Our program is socialist not because of doctrinairism. To protect the living standards of the masses, it is necessary to take measures against those who profit off the exploitation and precarious conditions of the working class and poor. The bourgeoisie uses inflation and rising costs of living as economic extortion. We fight for a sliding scale of wages and working hours. We call for occupation and workers’ control over any factory or workplace that closes or goes bankrupt — a fundamental measure to defend jobs. In the face of massive layoffs and unemployment, we fight for the distribution of working hours among the employed and unemployed without salary reductions. We call for the nationalization of the banks under workers’ control and a monopoly of foreign trade to end capital flight that only benefits the imperialist corporations.

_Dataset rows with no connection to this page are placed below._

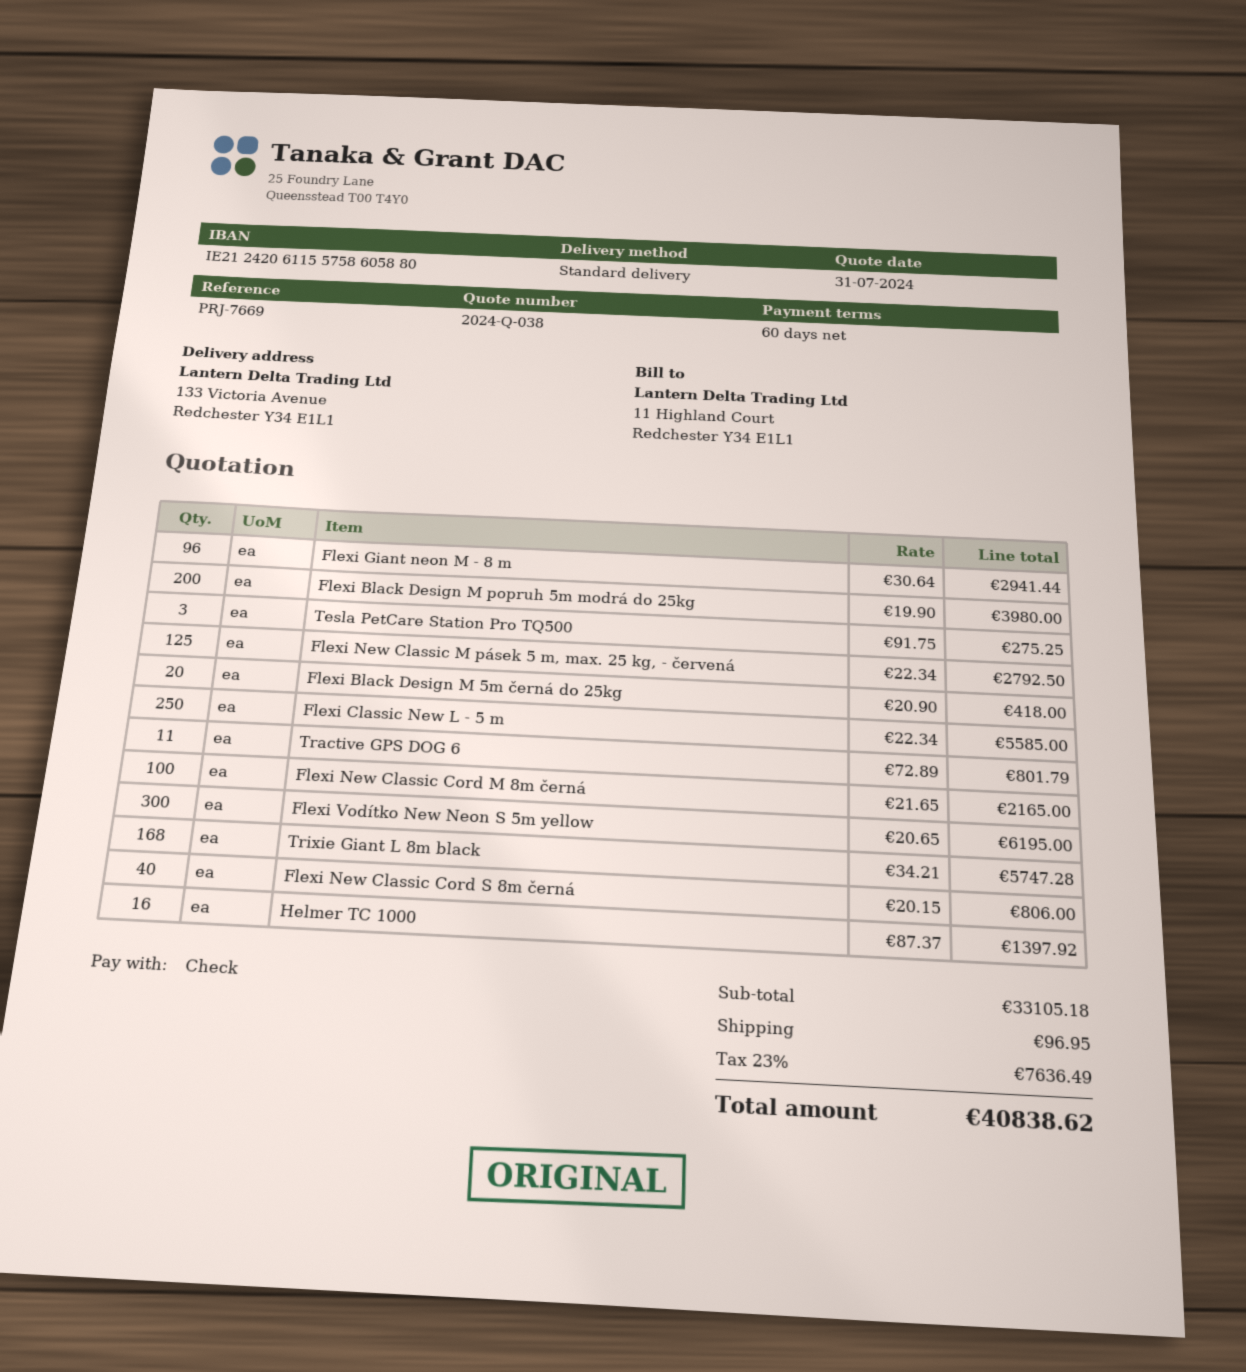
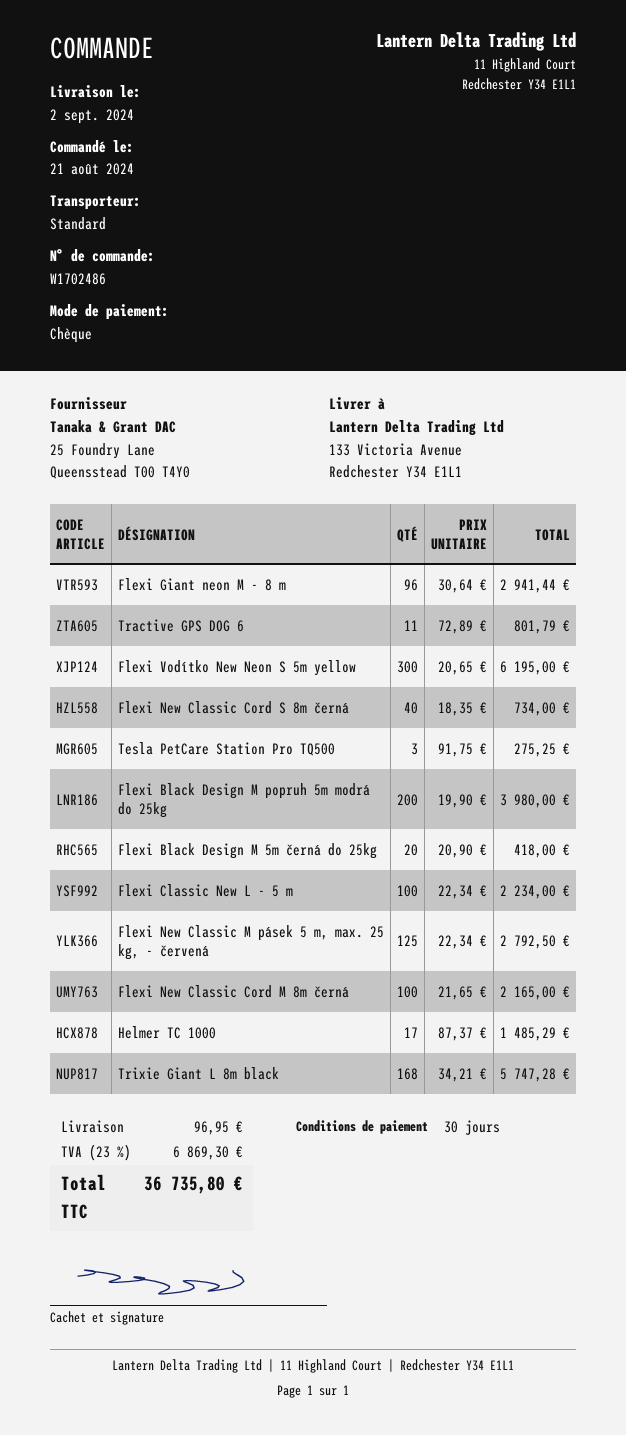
payment terms: 60 days -> 30 days
Flexi Classic New L - 5 m: 250 x 22.34 = 5585.00 -> 100 x 22.34 = 2234.00
Flexi New Classic Cord S 8m černá: 40 x 20.15 = 806.00 -> 40 x 18.35 = 734.00
Helmer TC 1000: 16 x 87.37 = 1397.92 -> 17 x 87.37 = 1485.29
tax: 23% = 7636.49 -> 23% = 6869.30
total: 40838.62 -> 36735.80

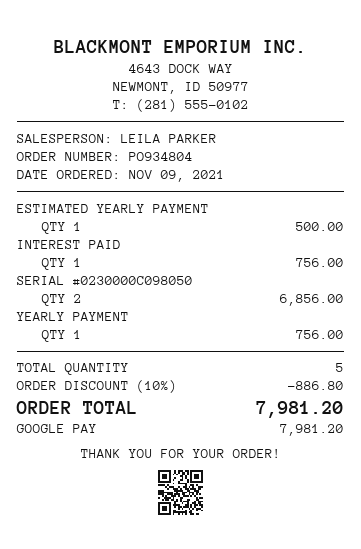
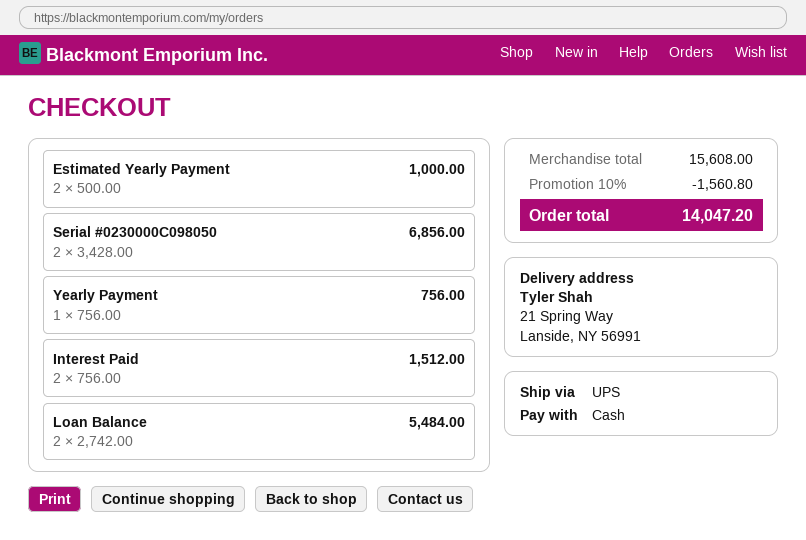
payment method: Google Pay -> cash
ESTIMATED YEARLY PAYMENT: 1 for 500.00 -> 2 for 1000.00
INTEREST PAID: 1 for 756.00 -> 2 for 1512.00
Loan Balance: none -> 2 for 5484.00
discount: 10% = 886.80 -> 10% = 1560.80
total: 7981.20 -> 14047.20

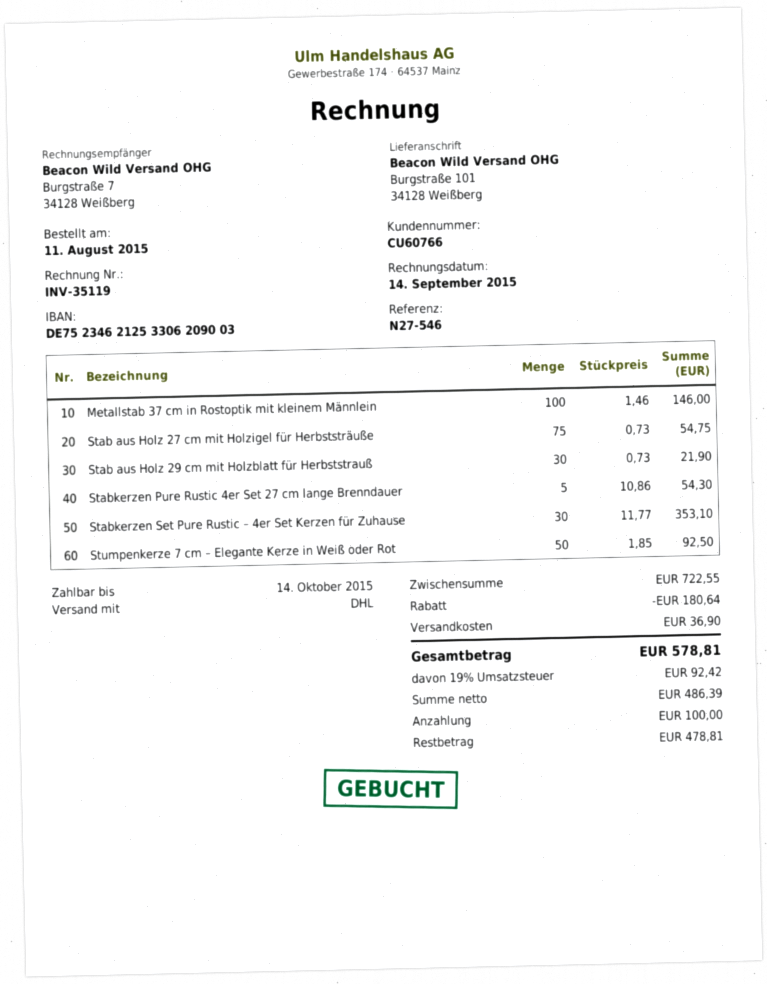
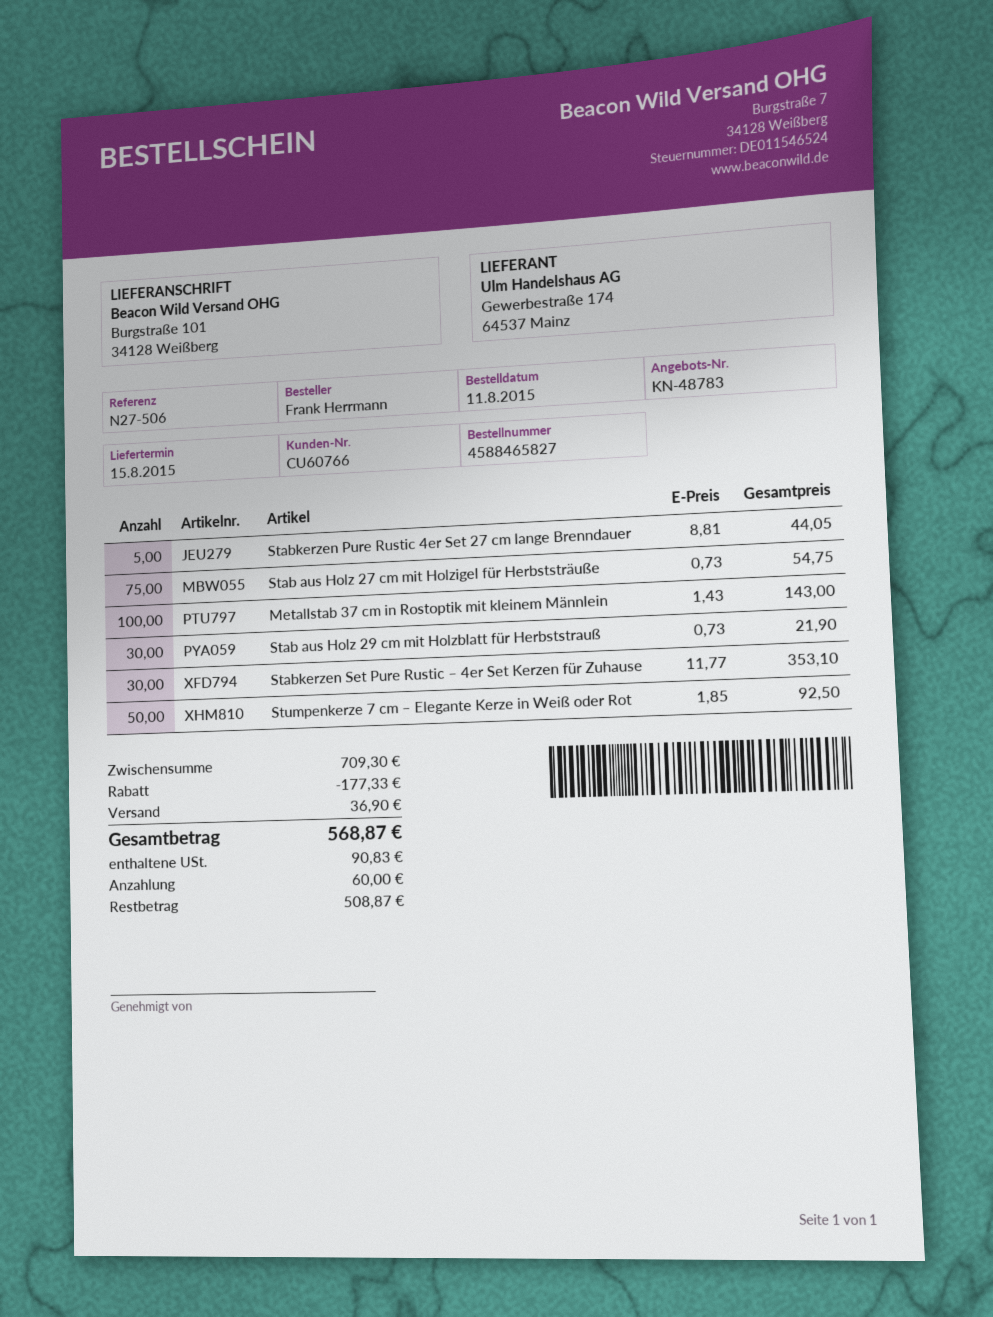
reference: N27-546 -> N27-506
Metallstab 37 cm in Rostoptik mit kleinem Männlein: 100 x 1.46 = 146.00 -> 100 x 1.43 = 143.00
Stabkerzen Pure Rustic 4er Set 27 cm lange Brenndauer: 5 x 10.86 = 54.30 -> 5 x 8.81 = 44.05
subtotal: 722.55 -> 709.30
discount: 180.64 -> 177.33
tax: 92.42 -> 90.83
total: 578.81 -> 568.87
deposit: 100.00 -> 60.00
balance: 478.81 -> 508.87

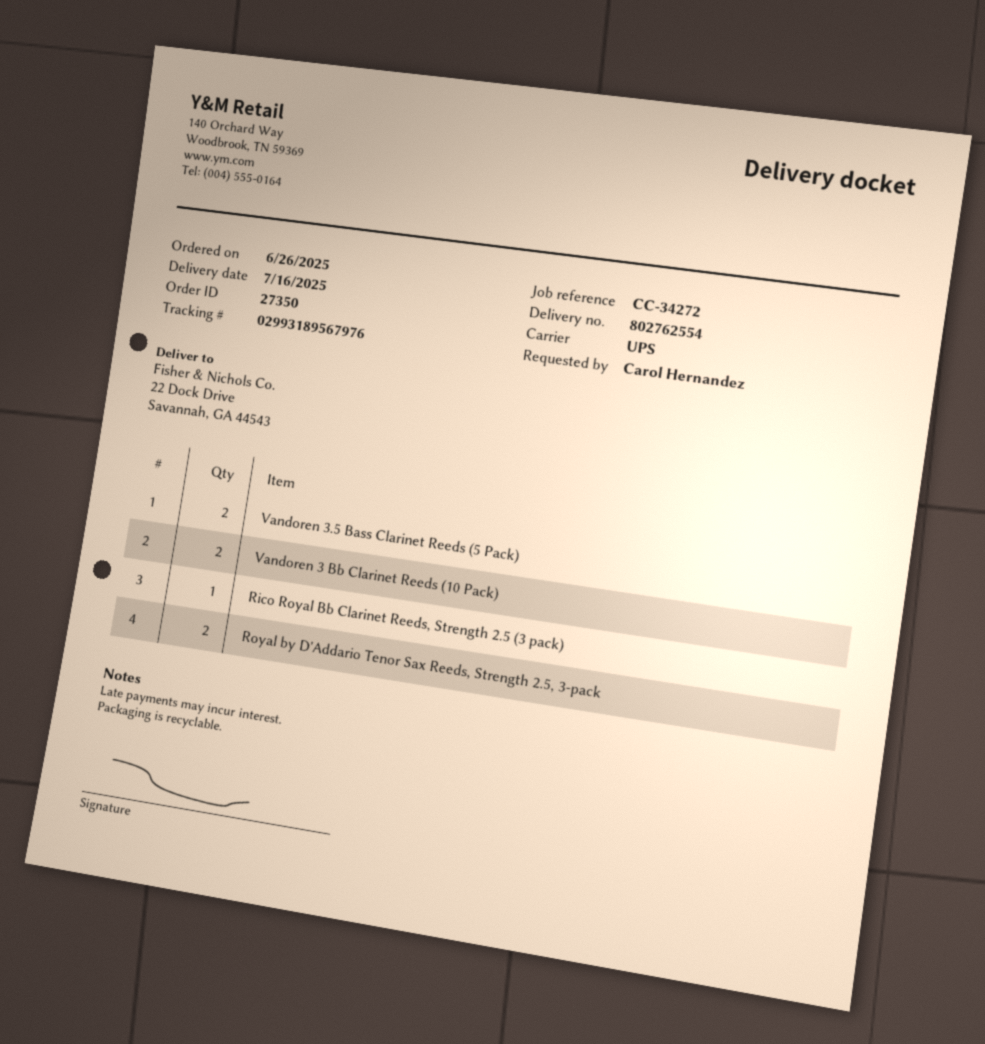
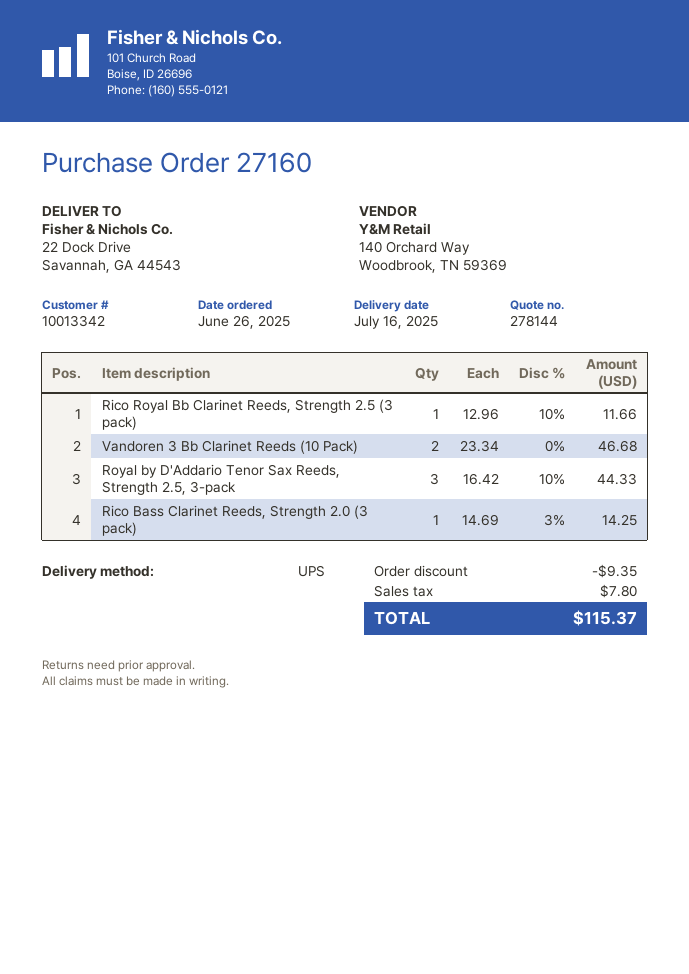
order number: 27350 -> 27160
Vandoren 3.5 Bass Clarinet Reeds (5 Pack): 2 -> none
Royal by D'Addario Tenor Sax Reeds, Strength 2.5, 3-pack: 2 -> 3
Rico Bass Clarinet Reeds, Strength 2.0 (3 pack): none -> 1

Measures like this can be implemented only through the systematic struggle of the working class, based on organs of self-organization and defense. Workers’ and poor people’s councils, along with their respective militias, are key to installing a workers’ government that can put an end to the exploitation and misery to which capitalists condemn us. The current crisis is making many of the historical demands of the workers’ movement more relevant — demands that were systematized by Trotsky in The Transitional Program, which was adopted as a manifesto of struggle by the Fourth International in 1938.
The Importance of Developing Institutions of Self-Organization for Class Struggle
The working class has the social power to unite different sectors of the oppressed, but it must confront the bureaucratization of its own organizations and their subordination to the state. Trotsky dealt with this question in his reflections about the “statization of the trade unions,” on the basis of which he formulated a policy to intervene in the struggle against the bureaucracy. Antonio Gramsci similarly analyzed the evolution of the old trade unionism and its integration into the state, coining the term “integral state.” These elaborations from the interwar period remain relevant today.
During the neoliberal offensive, many of the gains of the so-called welfare state were eroded in many parts of the world. But the role of the trade union bureaucracy as the representative of the state inside the working class was maintained. In fact, its integration made an even greater leap in many countries, via bribes or through the direct transformation of workers organizations into bureaucratic business unions. In other cases, where the union bureaucracies are not so powerful in economic terms, the unions have followed social democracy and reformism’s shift to the right. They have been submissive in the face of attacks carried out by different bourgeoisies by arguing that they cannot confront them because “the relationship of forces is not in their favor.” In this way, they have divided the different sectors of the working class. New bureaucratic leaderships have also developed in social movements that are only indirectly related to the unions, such as the women’s movement, the environmental movement, and even the movements of unemployed workers, which are organized separately from the employed workers unions and base their demands on subsidies and other forms of state assistance.
The union bureaucracy is the main agent dividing the working class into different sectors, which often appear directly opposed to one another. This is why the working class needs to fight for the broadest union democracy by wresting control of the unions from the bureaucracies. The working class must fight for the independence of their organizations from the state. But to truly unify all the sectors of the working class and link their demands with those of all oppressed groups, new organizations must be built that go beyond the unionized minority of the working class, whenever the opportunity presents itself. We are referring to organs of self-organization for the rank and file that make it possible to unite our class and overcome the divisions between workers with permanent contracts and workers with temporary contracts, immigrants and nonimmigrants, and unionized and nonunionized workers. Such organs strengthen the vanguard and thus help constitute a workers’ movement independent of the state. Such a movement can raise the perspective of a government of the working class and the poor masses.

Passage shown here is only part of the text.